This past Tuesday the Magical Mystery Tour bus came for my friend. I didn’t think it would arrive so soon. I didn’t have a chance to say goodbye. If I had, I would have wished him bon voyage.
I just can’t accept that death is a full stop. Not for anybody. And certainly not for him. I can’t think of him as gone. I might as well think of the sun as gone.
I never had a dull encounter with him. Every encounter—no matter how short or long—was exuberant. His body radiated joy, even mirth. His soul never flickered. It’s hard to imagine him dead when I can’t even imagine him asleep. Ever.
Years ago, when he was downsizing for a move, he gifted me one of his watercolor paintings. A sagging school bus painted blue, parked beside a shabby house. Behind the bus three scruffy men warm their hands over a fire, flames flicking out of a rusted oil drum.
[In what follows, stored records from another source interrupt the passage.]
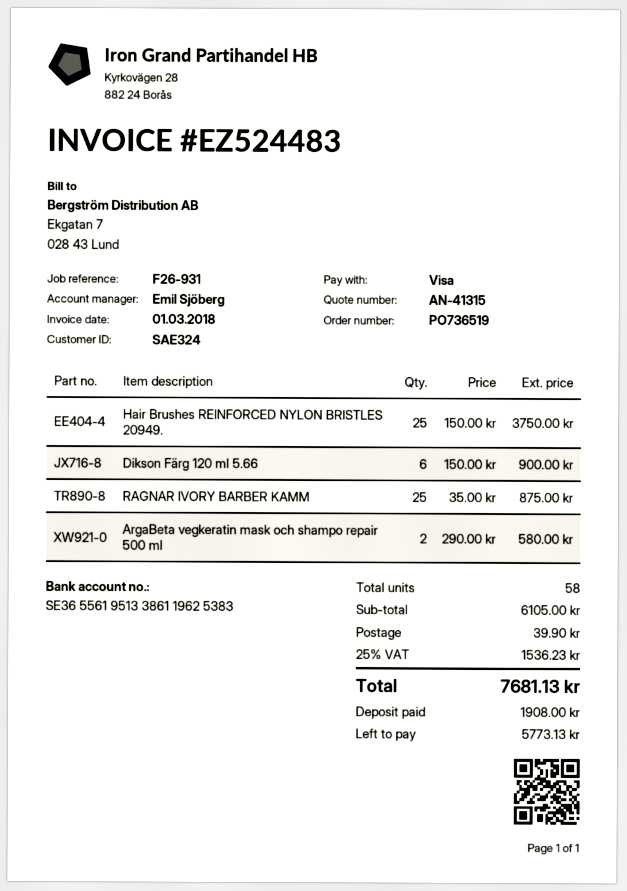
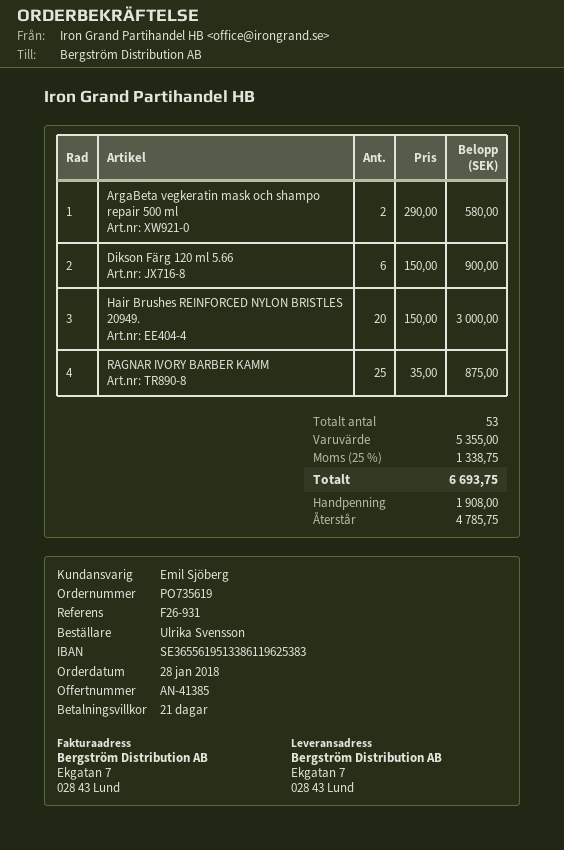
quote number: AN-41315 -> AN-41385
order number: PO736519 -> PO735619
Hair Brushes REINFORCED NYLON BRISTLES 20949.: 25 x 150.00 = 3750.00 -> 20 x 150.00 = 3000.00
total quantity: 58 -> 53
subtotal: 6105.00 -> 5355.00
shipping: 39.90 -> none
tax: 25% = 1536.23 -> 25% = 1338.75
total: 7681.13 -> 6693.75
balance: 5773.13 -> 4785.75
Above the windshield in the destination panel of the bus are two faded words: JESUS SAVES.
Every time I look at this, he said, I think of you. I don’t know why. I sometimes see those three men back there as the three wise men. I don’t know if that house behind them is theirs. And I don’t know if that’s their bus. Or if it still runs.
He painted those men, the house, the fire, and the bus and still didn’t know. I don’t either.
The painting hung in my church office for 20 years. When I retired, I took it home. It’s here in this room beside me as I write.
I don’t know where the dead go or if they go at all. No one knows. But we can imagine. We can dream. We can sing. We can paint.
Joe was an artist. He knew there was more than he could paint. He knew there was more than he could say. And he knew there was more than he could know.
I don’t know if he got on that Magical Mystery Tour bus.
I imagine he did.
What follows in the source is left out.